Facebook Recruiting IV (Human or Robot?)
A methods read: what the 2015 auction-bot competition shows about detecting automation from weak signals
What this page is
A commentary on someone else’s experiment, not a project-own one. The Facebook Recruiting IV: Human or Robot? competition (Kaggle, 2015) asked entrants to label auction bidders as human or bot from a stream of bids. This page reads the published solutions — the winner’s write-up plus several mid-pack ones — to extract what the field collectively learned about discriminating automation on a transactional web flow.
It is positioned low-proximity, weak-label, and dated. It does not fill the methodology gap (there is still no project-own public-data experiment here), and nothing below should be cited as a performance benchmark. What it adds over any single solution is the convergence: where independent competitors, working the same raw data separately, landed on the same signals and the same methodological traps. Convergence is the evidence; individual leaderboard scores are not.
The dataset and task
The data is two tables: ~7.6M bids and ~6,600 bidders, of which ~2,000 carry a human/bot label (the rest are the prediction target). There are only ~100 bots in the labelled set, so the positive class is rare. The evaluation metric is ROC AUC.

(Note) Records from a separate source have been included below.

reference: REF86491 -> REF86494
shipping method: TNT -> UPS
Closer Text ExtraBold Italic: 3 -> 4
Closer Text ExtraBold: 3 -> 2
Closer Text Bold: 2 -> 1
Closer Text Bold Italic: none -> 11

Three properties shape everything that follows. First, the task is actor-level: a label attaches to a bidder, not a request, so every feature is an aggregate over that bidder’s bid history — this is weak-signal entity resolution, not request classification. Second, the labels are weak: half were hand-labelled, half derived from system statistics, and a subset carried no clear proof. Third, the identifying fields (time, IP, URL, device, merchant category) are obfuscated, which both removed signal and forced reverse-engineering (the time axis had to be decoded into roughly three 3-day windows spanning ~31 days before any temporal feature worked).

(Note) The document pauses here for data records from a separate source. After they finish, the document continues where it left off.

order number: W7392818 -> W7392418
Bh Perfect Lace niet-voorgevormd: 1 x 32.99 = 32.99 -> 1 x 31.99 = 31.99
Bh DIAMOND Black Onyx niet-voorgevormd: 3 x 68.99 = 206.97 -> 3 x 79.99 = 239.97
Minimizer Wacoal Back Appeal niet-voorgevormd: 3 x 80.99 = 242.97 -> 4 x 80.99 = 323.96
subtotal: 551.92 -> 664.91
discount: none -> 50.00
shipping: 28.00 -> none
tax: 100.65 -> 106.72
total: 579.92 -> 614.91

How competitors approached it
| Solution | Result | Feature approach | Model | Notable move |
|---|---|---|---|---|
| Peter Best (fakeplastictrees) | 1st of 985 | Per-bidder aggregates from the bid table into a bidder-indexed matrix | scikit-learn gradient-boosted trees | Removed 5 anomalous “single-bid” bots from training; trusted CV over the public board; submitted only 3 entries |
| L. Schoneveld (nlml) | 17th | ~1,400 features: unique counts, proportions, “popularity”, mean/var/skew/kurtosis of cross-tabs, PCA on URL dummies | RandomForest (beat xgboost/adaboost here) | Oversampled the positive class; admits overfitting the public board |
| aaxwaz | ~22nd (AUC 0.936) | Per-bidder aggregates incl. median auction time | 2-stage stack: RF+SVM base on OOB, adaboost meta on bagged data, 80 bagging iterations | Explicit bag+stack architecture |
| linhr | mid-pack | “Brute-force”: many features, incl. unique-attribute counts per time interval (e.g. unique IPs/hour) | RandomForest as feature selector | Lets the model prune rather than hand-selecting |
| AnalyticsVidhya write-up | top-10 (reported) | Hypothesis-driven; derived first/last bidder per auction (win proxy) | trees | Found robots show a near-fixed inter-bid lag; humans irregular |
Confidence: high on the winner and 17th-place detail (primary, full code/interview); medium on the exact ranks and architecture of the mid-pack solutions (from solution repos, not the auth-walled notebooks). Note the obvious selection bias — only published solutions are visible, mostly the winner and mid-pack, so “what worked” is a sample, not the full distribution.
Convergent discriminative signals
Independent competitors repeatedly surfaced the same families, which is the strongest thing the dataset tells us:
| Signal family | Concrete feature | Bot direction | Robustness today |
|---|---|---|---|
| Timing regularity | inter-bid time distribution | Bots show a fixed/periodic lag; humans irregular | Conceptually durable; the cleanest single tell |
| Velocity / activity | bids per unit active time | High, but not monotonic (see below) | Durable in principle |
| Network/infra | unique IPs per actor; IP “popularity” | Bots rotate across many IPs | Pre-dates residential-proxy-at-scale; weaker now |
| Referral | URL concentration/entropy | Bots arrive from few specific URLs | Still a reasonable entry-pattern tell |
| Device / geography | device and country distribution | Anomalous spread / over-represented locales | Crude; ages fast |
| Outcome | share of auctions where last bidder | Sniping concentration | Domain-specific to auctions, not portable |
Three methods lessons that transfer
Feature engineering dominated; model choice was secondary. The winner, the 17th-place entrant, and the “brute-force” solver independently report that the work was in feature construction, and that swapping tree variants (RF, xgboost, adaboost, stacks) moved the needle far less than the features did. One competitor framed the competition’s value precisely because there is no pre-built feature matrix — you extract features from a database, which is closer to real detection work than a tidy benchmark. This is direct, multi-source support for treating bot detection as a representation/signal problem rather than a model-architecture race.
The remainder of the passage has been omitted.